Signalling theory predicts that costly corporate actions convey credible private information to investors under conditions of information asymmetry. Consequently, within business groups, where affiliated firms share ownership, reputation and financial linkages, such signals may extend beyond the announcing firm and influence the valuation of other group members. However, the existence and direction of these spillovers remain unclear, as reputational contagion and internal resource constraints can produce opposing effects. This study investigates whether share repurchase announcements by business group–affiliated firms in India generate spillover effects on the stock prices of other firms within the same group.

Design/methodology/approach

Using 472 repurchase announcements between 2008 and 2024 by Indian business group–affiliated firms, we construct equal-weighted portfolios of non-announcing affiliated firms and examine market reactions using the event study methodology. Placebo and Lewbel’s (2012) tests are employed to validate robustness.

Findings

Repurchase announcements generate significant positive abnormal returns for non-announcing affiliates. Spillovers are stronger when the announcing firm offers a higher repurchase premium, exhibits greater prior undervaluation and is less financially constrained. Higher promoter ownership dampens spillovers, while illiquid non-event firms benefit more due to greater reliance on external signals.

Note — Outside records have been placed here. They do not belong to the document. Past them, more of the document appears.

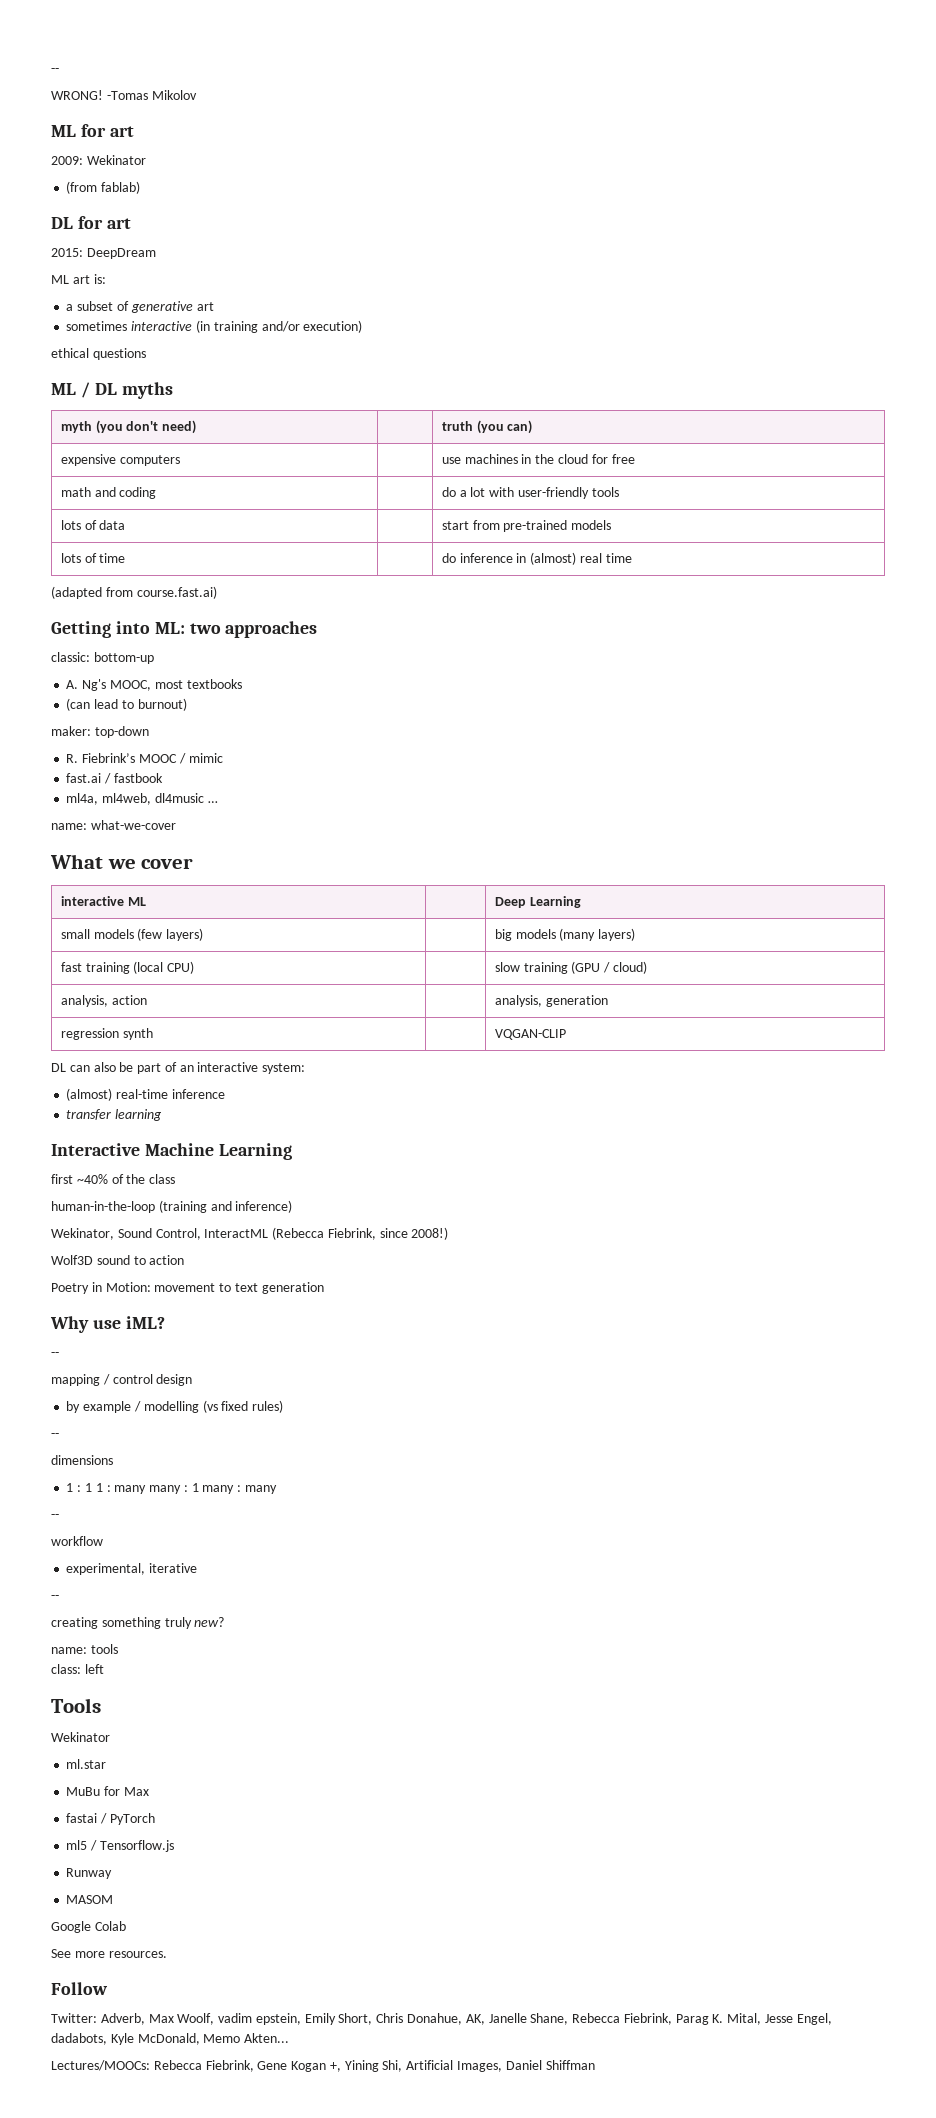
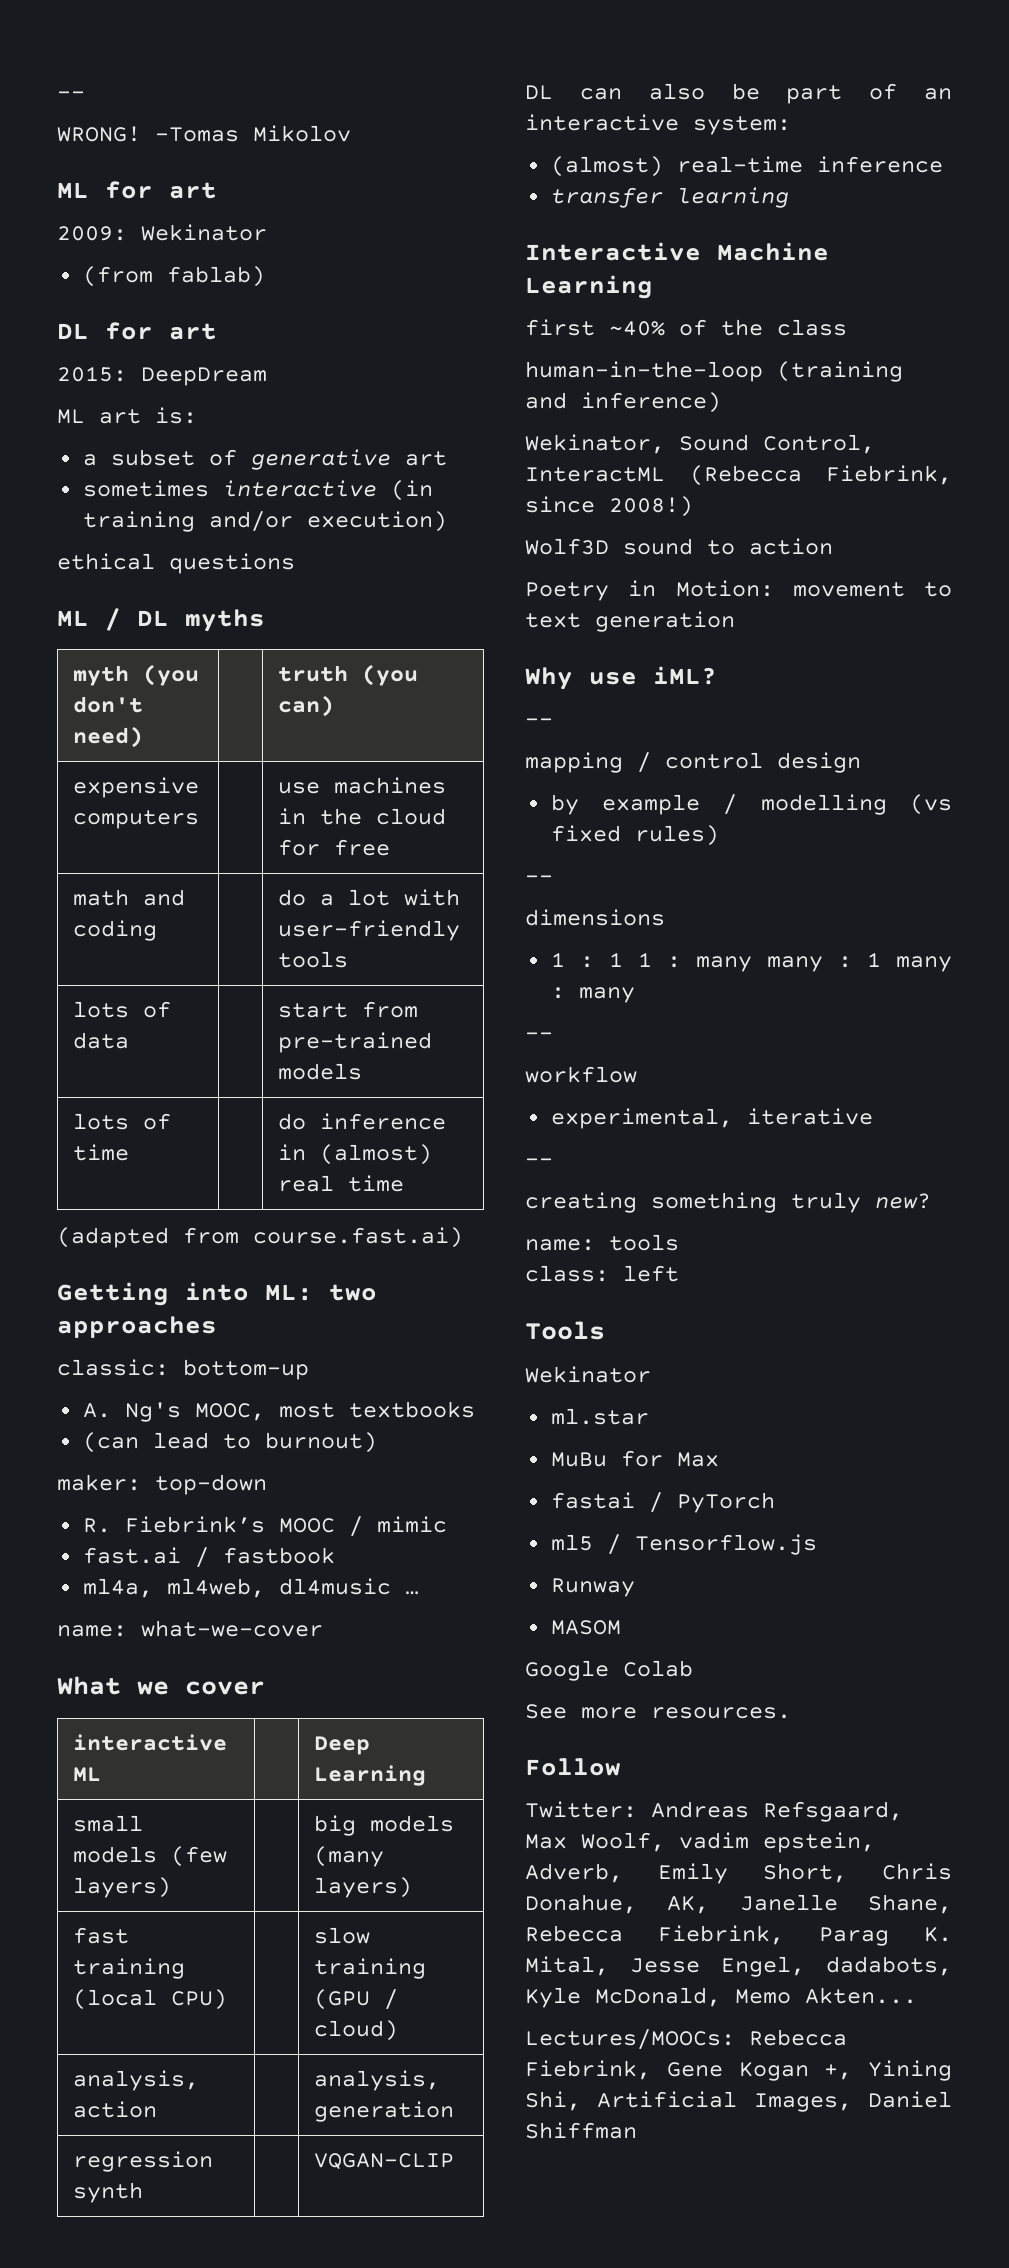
[100,2013,145,2025] Adverb, -> [651,1801,903,1822] Andreas Refsgaard,
(301, 2019) none -> [525,1863,623,1883] Adverb,

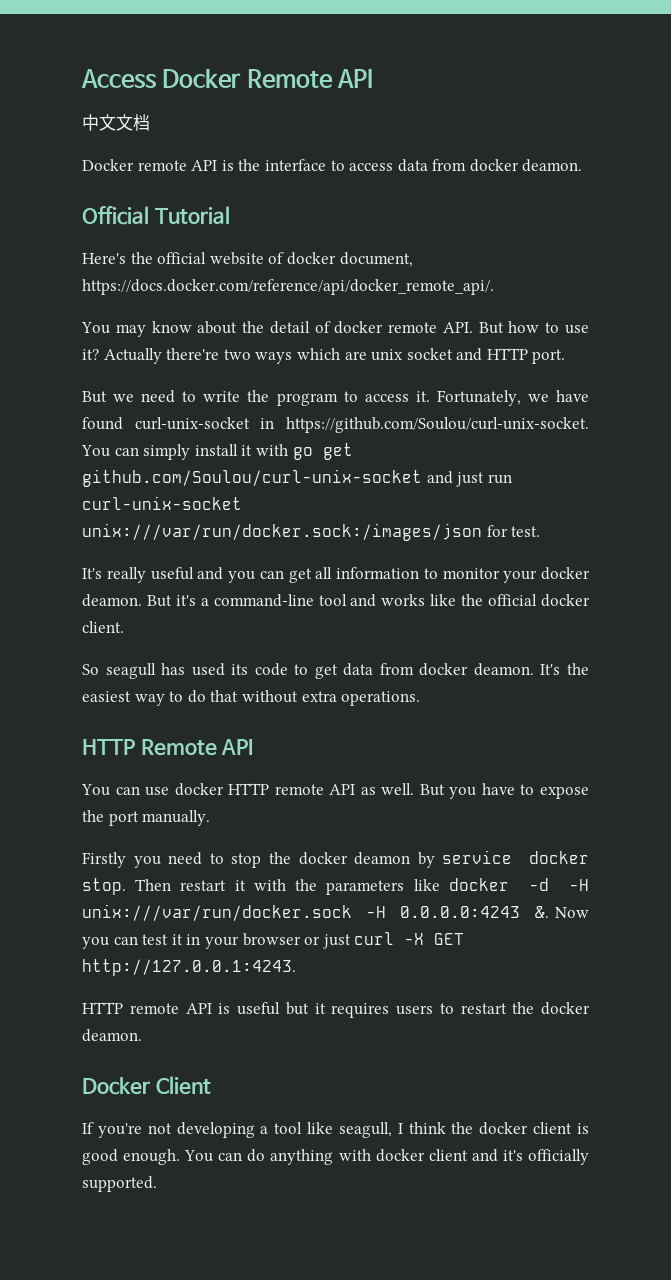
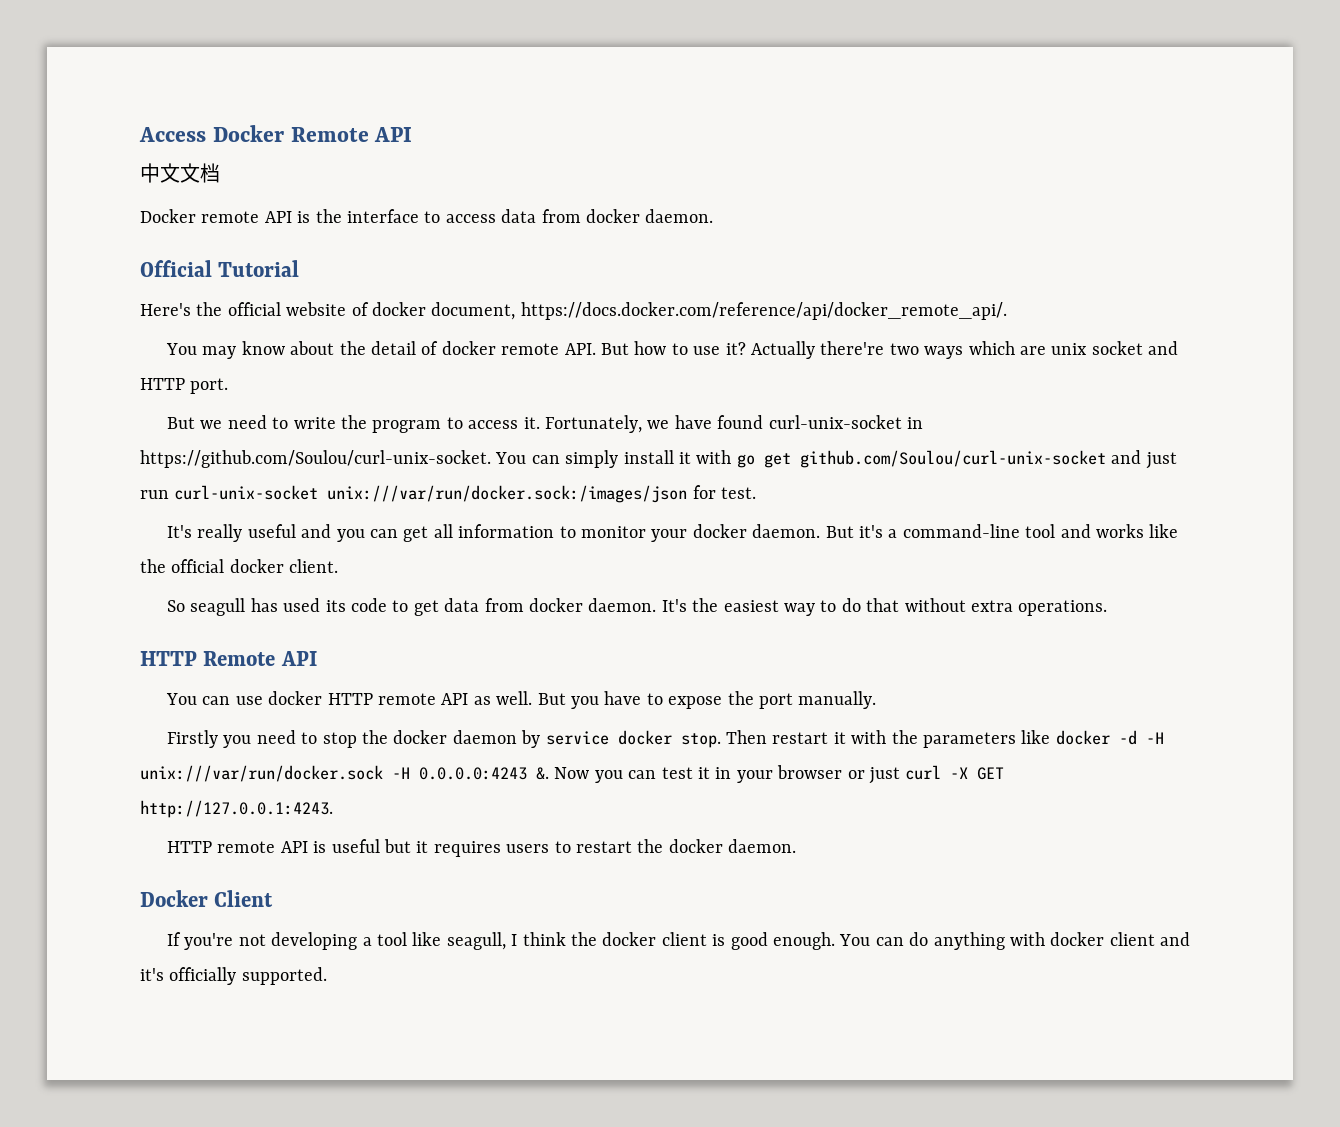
[522,159,583,172] deamon. -> [645,209,714,223] daemon.
[82,594,142,607] deamon. -> [752,524,821,538] daemon.
[473,663,534,676] deamon. -> [588,598,657,612] daemon.
[354,852,411,865] deamon -> [452,730,517,744] daemon
[82,1029,142,1042] deamon. -> [728,839,797,853] daemon.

Research limitations/implications

The findings demonstrate that signalling theory operates beyond the firm level in concentrated ownership settings, enabling repurchase announcements to function as group-level revaluation mechanisms.

Originality/value

This study provides novel evidence that share repurchases function as group-level signals within business groups, extending signalling theory to a collective organisational setting and contributing to the literature on intra-group dynamics.